Extreme Ultraviolet Technology in BetaCategory: Science & Technology
Posted: May 29, 2012 04:58AM
The future of microchips and integrated circuits is in smaller and smaller components, but making these components is becoming increasingly difficult. The current method uses photolithography that burns away material with ultraviolet light. The frequency of the light determines the minimum size of the components, so for things to get smaller we have to get a handle on more extreme frequencies of light, with their smaller wavelengths.
The industry's target wavelength is roughly 13.5 nm, which puts it in the extreme ultraviolet (EUV) range, and is considerably smaller than the current 193 nm wavelength systems. To achieve this entirely new light sources have to be developed, which researchers at Fraunhofer-Gesellschaft have been working on since 2006, when they built the first EUV prototype. Now the researchers have a beta of their technology already in industrial applications.

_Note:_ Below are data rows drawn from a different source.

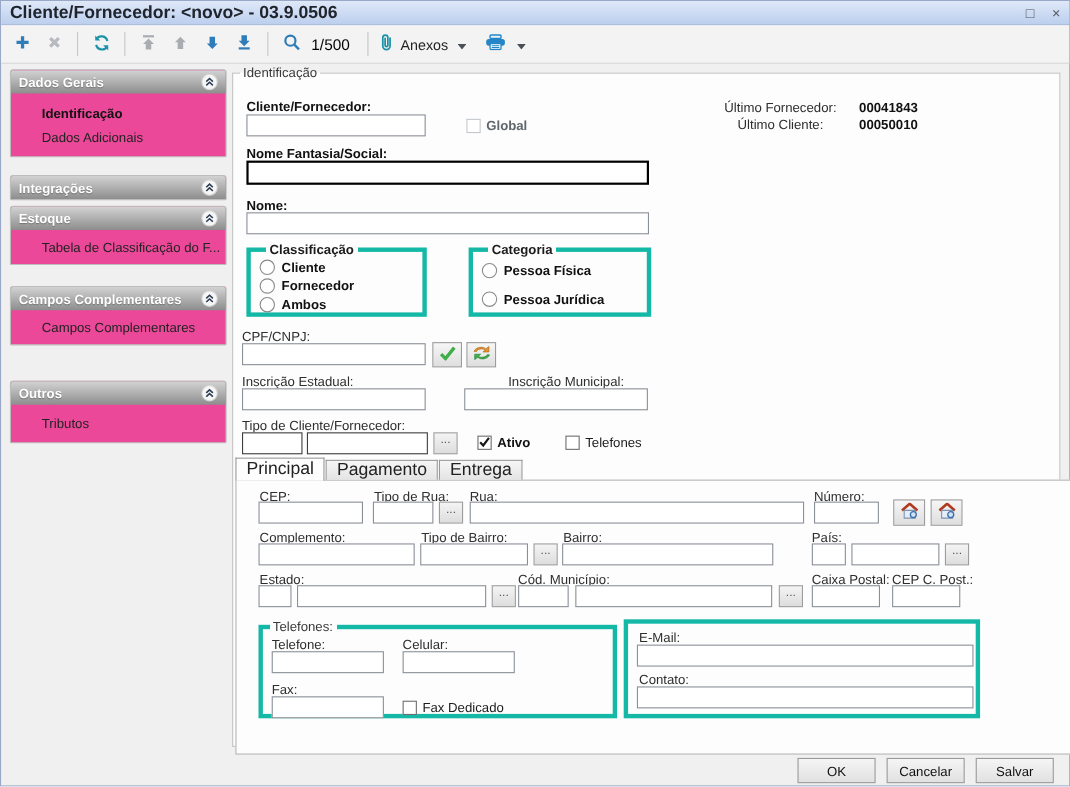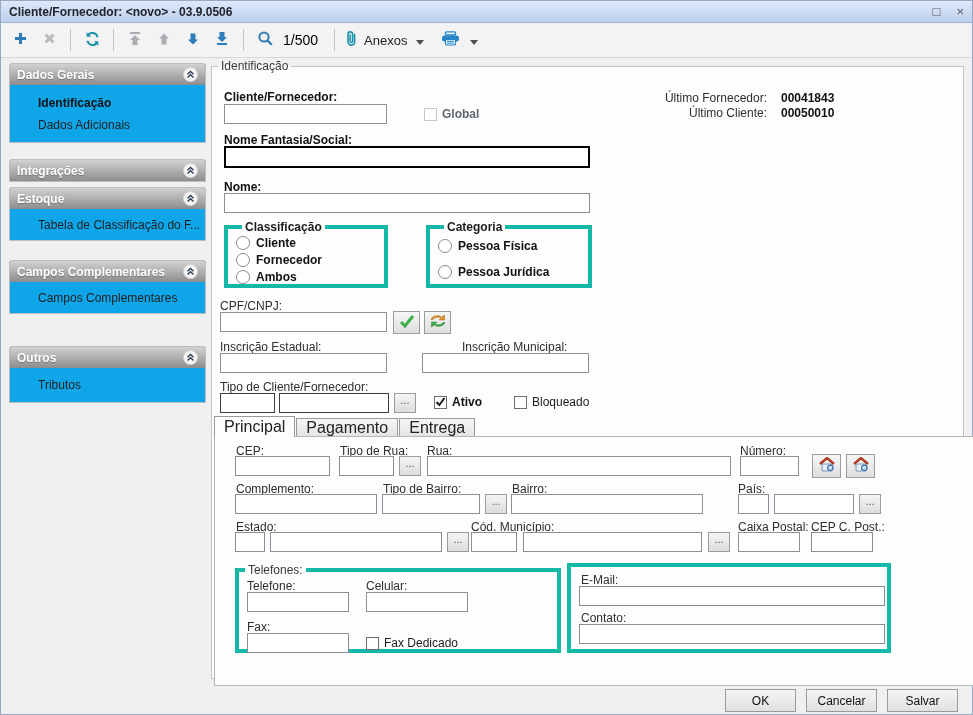--- a/index.html
+++ b/index.html
@@ -4,36 +4,36 @@
 <style>
   html,body{margin:0;padding:0;}
   body{width:973px;height:715px;overflow:hidden;background:#e8eaed;
        font-family:"Liberation Sans",sans-serif;font-size:12px;color:#1c1c1c;}
   #window{position:relative;width:971px;height:713px;background:#f0f0f0;border:1px solid #98a8c6;}
 
   
   .titlebar{position:absolute;left:0;top:0;right:0;height:22px;
             background:linear-gradient(#dfe8f8,#bccfee);border-bottom:1px solid #9fb4d8;
             display:flex;align-items:center;padding:0 8px;box-sizing:border-box;}
-  .title{font-weight:bold;font-size:12px;color:#20242c;}
+  .title{font-weight:bold;font-size:16px;color:#20242c;}
   .wctrls{margin-left:auto;display:flex;gap:16px;color:#55585e;font-size:13px;}
   .wbtn{cursor:default;line-height:14px;}
 
   
   .toolbar{position:absolute;left:0;top:22px;right:0;height:34px;background:#f3f3f3;
            border-bottom:1px solid #d8d8d8;display:flex;align-items:center;padding:0 6px;gap:3px;}
   .tbtn{width:26px;height:26px;display:flex;align-items:center;justify-content:center;
         background:transparent;border:none;padding:0;}
   .tsep{width:1px;height:22px;background:#c6c6c6;margin:0 5px;}
   .counter{font-size:14px;color:#000;margin:0 8px 0 2px;}
   .anexos{display:flex;align-items:center;gap:6px;font-size:13px;color:#222;padding:0 2px;}
 
   
   .sidebar{position:absolute;left:8px;top:62px;width:197px;}
-  .section{border:1px solid #bdbdbd;border-radius:3px 3px 1px 1px;background:#0ea5e9;}
+  .section{border:1px solid #bdbdbd;border-radius:3px 3px 1px 1px;background:#ec4899;}
   .sec-h{height:21px;background:linear-gradient(#d2d2d2,#8d8d8d);display:flex;align-items:center;
          padding:0 7px;border-radius:2px 2px 0 0;}
   .sec-t{font-weight:bold;color:#fff;font-size:12px;text-shadow:0 1px 1px rgba(60,60,60,.45);}
   .sec-chev{margin-left:auto;width:15px;height:15px;border-radius:50%;background:#f6f6f6;
             display:flex;align-items:center;justify-content:center;border:1px solid #d5d5d5;box-sizing:border-box;}
   .sec-items{padding:7px 0 6px;}
   .sec-item{padding:4px 8px 4px 28px;color:#222;white-space:nowrap;overflow:hidden;}
   .sec-item.active{font-weight:bold;color:#111;}
 
   
@@ -60,21 +60,21 @@
   .cb .box{width:13px;height:13px;box-sizing:border-box;border:1px solid #6e6e6e;background:#fff;
            display:inline-flex;align-items:center;justify-content:center;flex:none;}
   .cb.disabled .box{border-color:#c3c7cc;}
   .cb.disabled span.cl{color:#5f666d;}
   .rrow{display:flex;align-items:center;gap:6px;margin-bottom:3px;}
   .rrow.gap{margin-bottom:12px;}
   .radio{width:12px;height:12px;border:1px solid #8a8a8a;border-radius:50%;background:#fff;display:inline-block;flex:none;}
 
   .ulast{position:absolute;left:440px;top:17px;width:195px;}
   .urow{display:flex;align-items:center;height:15px;}
-  .ulab{flex:1;text-align:right;color:#2e2e2e;}
+  .ulab{flex:1;text-align:center;color:#2e2e2e;}
   .uval{width:66px;margin-left:14px;font-weight:bold;color:#111;}
 
   
   .tabstrip{position:absolute;left:2px;top:342px;height:21px;display:flex;align-items:flex-end;z-index:3;}
   .tab{height:17px;line-height:17px;padding:0 9px;border:1px solid #999;border-bottom:none;
        background:linear-gradient(#f6f6f6,#e4e4e4);margin-right:1px;font-size:16px;color:#222;}
   .tab.active{height:20px;line-height:20px;background:#fdfdfd;margin-bottom:-1px;}
   .tabpage{position:absolute;left:2px;top:363px;width:856px;height:250px;box-sizing:border-box;
            border:1px solid #b5b5b5;background:#fdfdfd;}
 
@@ -325,21 +325,21 @@
     <span class="cb" style="left:222px;top:322px;">
       <span class="box">
           <svg width="11" height="10" viewBox="0 0 11 10">
             <path d="M1.5 5l2.8 3L9.5 1" stroke="#1a1a1a" stroke-width="2" fill="none"></path>
           </svg>
         </span>
       <span class="b">Ativo</span>
     </span>
     <span class="cb" style="left:302px;top:322px;">
       <span class="box"></span>
-      <span>Bloqueado</span>
+      <span>Telefones</span>
     </span>
 
     <div class="tabstrip">
       <div class="tab active">Principal</div>
       <div class="tab">Pagamento</div>
       <div class="tab">Entrega</div>
     </div>
 
     <div class="tabpage">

The EUV light source uses a laser and electric current to vaporize tin into emitting at the 13.5 nm frequency. The resulting light pulses thousands of times a second. That light then has to be collected and aimed exactly for any components to be made. These other optical components have been made at the Fraunhofer Institutes for Laser Technology ILT Aachen, for Material and Beam Technology IWS Dresden and for Applied Optics and Precision Engineering IOF Jena. The expectation is for EUV lithography to enter industrial production systems in 2015.